Cryptocurrencies of a type, computable in units or fractions of units, originate from the same computer protocol and all of the same type have the same characteristics, being identical to each other, which gives the different units or fractions of units of the cryptocurrency in question the nature of fungible and therefore homogeneous assets.

For the purposes of determining the corresponding capital gain or loss and given that the Personal Income Tax Law does not establish a specific different rule for identifying, in the case of homogeneous virtual currencies (for example, bitcoin), those deemed to be transferred, it must be considered that in the case of partial sales of virtual currencies that were acquired at different times and at different values, those transferred are those acquired first (FIFO criterion).

Temporal attribution of the capital gain or loss

In accordance with Article 14 of the Personal Income Tax Law, this occurs at the time the taxpayer delivers the virtual currencies pursuant to the purchase and sale contract, regardless of when the sale price is received, and the capital gain or loss generated must therefore be attributed to the tax period in which that delivery was made.

Class of income

The amount of capital gains or losses arising from the transfer of virtual currencies in exchange for money constitutes savings income as provided for in Article 46.b) of the Personal Income Tax Law and is integrated and offset in the savings taxable base in the manner and within the limits established in Article 49 of the same Law.

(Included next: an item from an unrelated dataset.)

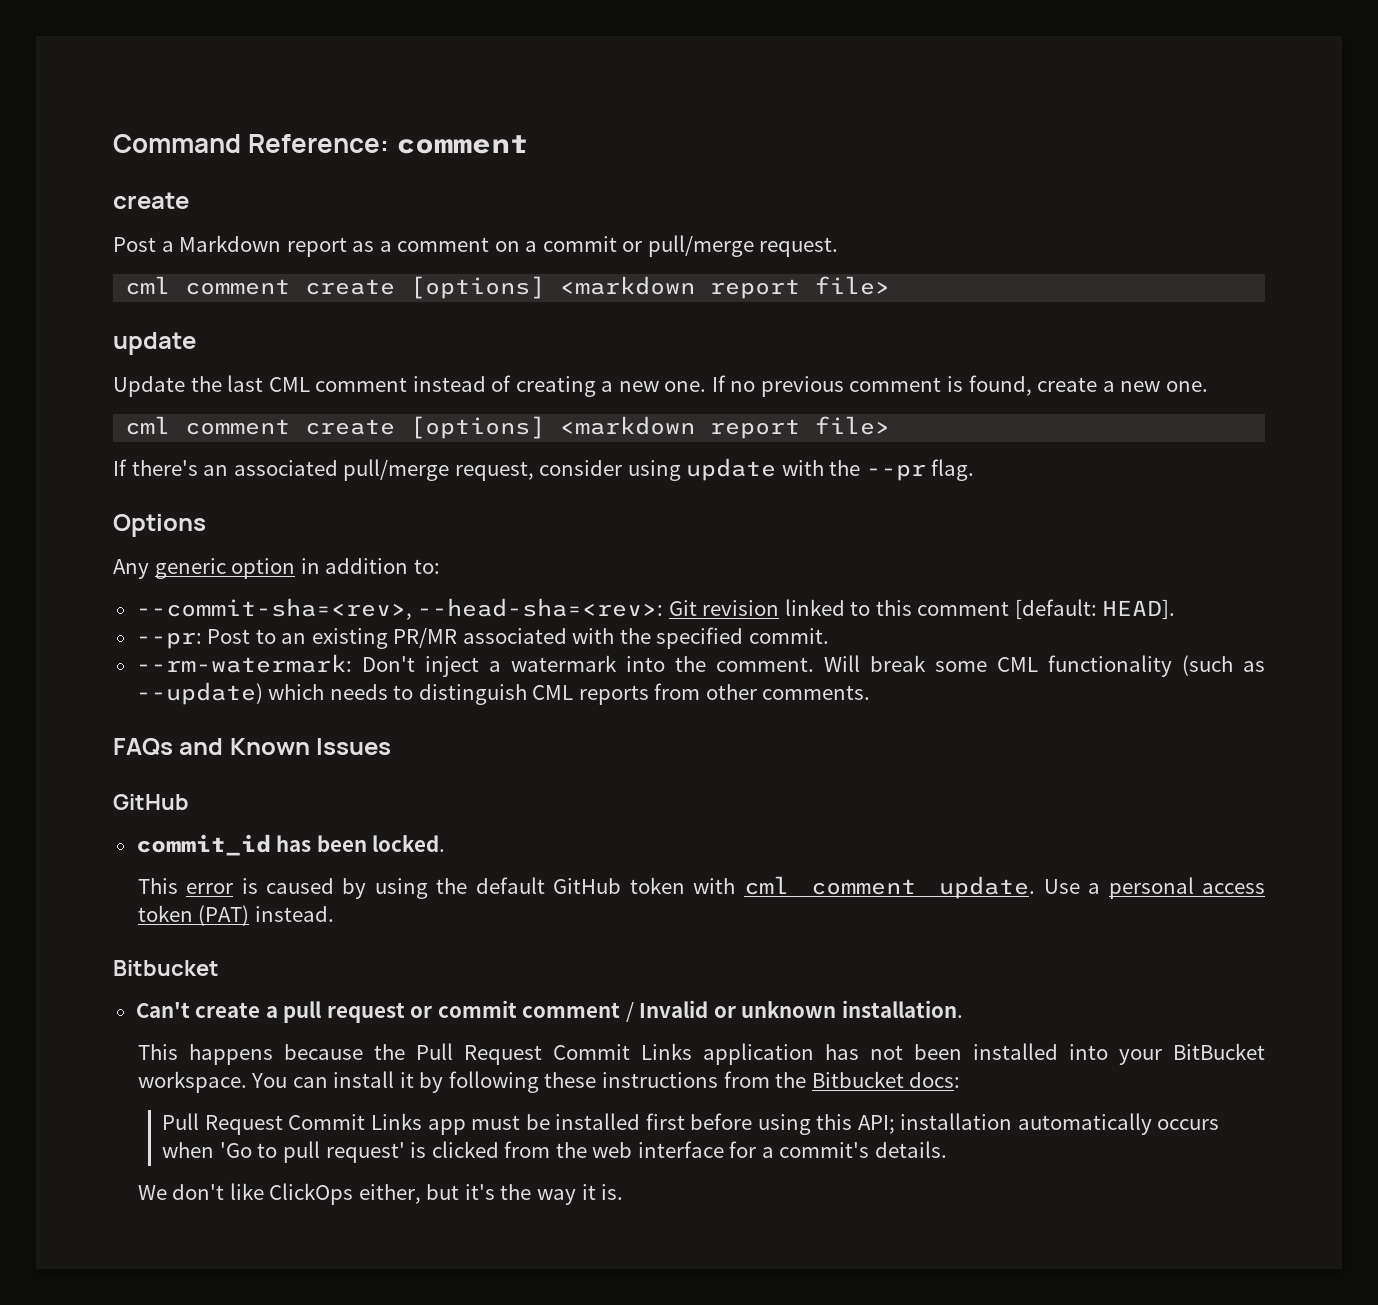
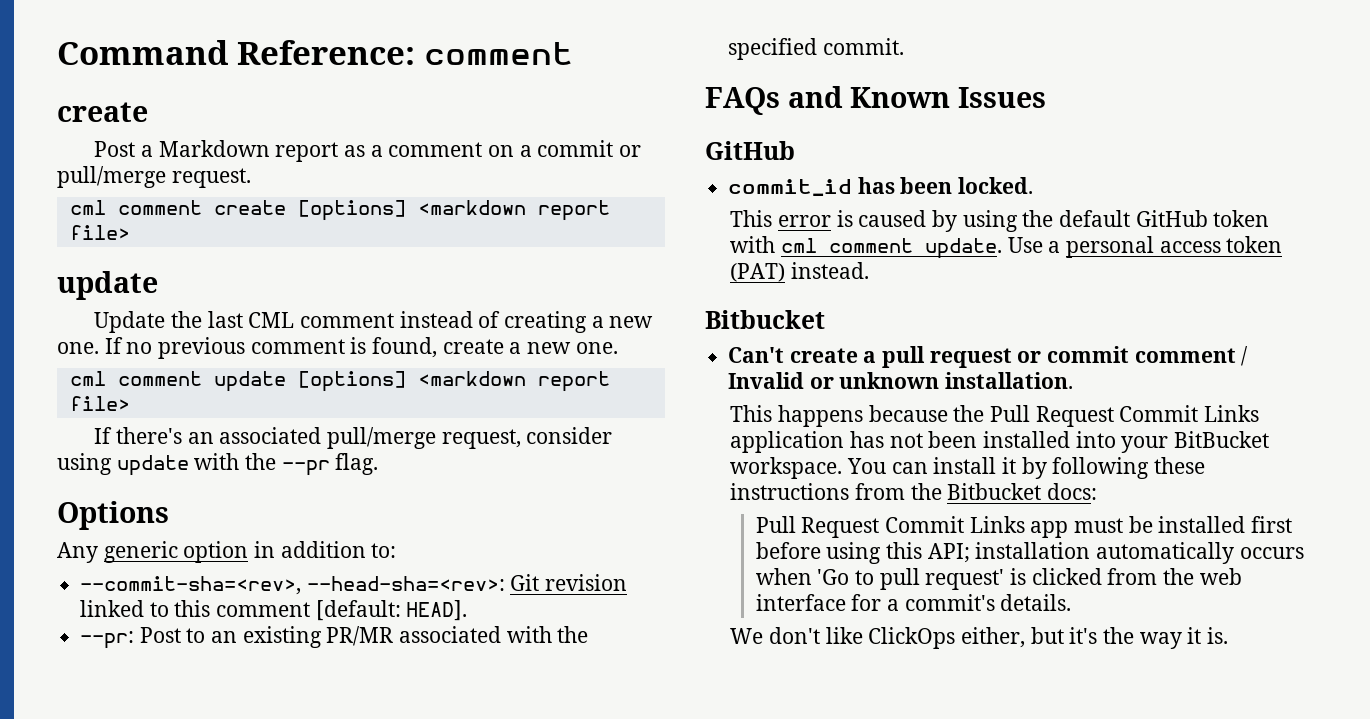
[305,419,396,435] create -> [213,371,286,392] update
[135,654,1265,677] [135,682,871,705] // --rm-watermark: Don't inject a watermark into the comment. Will break some CML functionality (such as --update) which needs to distinguish CML reports from other comments. -> (904, 46) none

Sale transactions of virtual currencies in exchange for euros carried out outside an economic activity must be included in the Personal Income Tax return for the tax period in which those transactions were carried out, in the specific section "Capital gains and losses deriving from the transfer or exchange of virtual currencies by private individuals" of the return.

Summary:

  • Capital gain or loss.
  • Amount: difference between transfer value and acquisition value.
  • Attributed to the year in which the currency is delivered pursuant to the purchase and sale contract.
  • Savings income because it derives from the transfer of an asset.

b) Exchange of one virtual currency for a different one

Legislation: Arts. 37.1.h), 14 and 46.b) Personal Income Tax Law

Delimitation

The exchange of one virtual currency for a different virtual currency constitutes, insofar as they are different assets, a barter transaction, in accordance with the definition contained in Article 1,538 of the Civil Code, which states: "A barter is a contract by which each of the parties undertakes to give one thing in order to receive another".

Capital gain or loss

That exchange, when carried out outside an economic activity, gives rise to an alteration in the composition of the estate, since a quantity of one virtual currency is replaced by a quantity of a different virtual currency, and on the occasion of this alteration a change in the value of the estate is manifested in the value of the virtual currency acquired in relation to the value at which the virtual currency delivered in exchange was obtained.

Consequently, the exchange between different virtual currencies carried out by a taxpayer outside an economic activity gives rise to income classified as a capital gain or loss.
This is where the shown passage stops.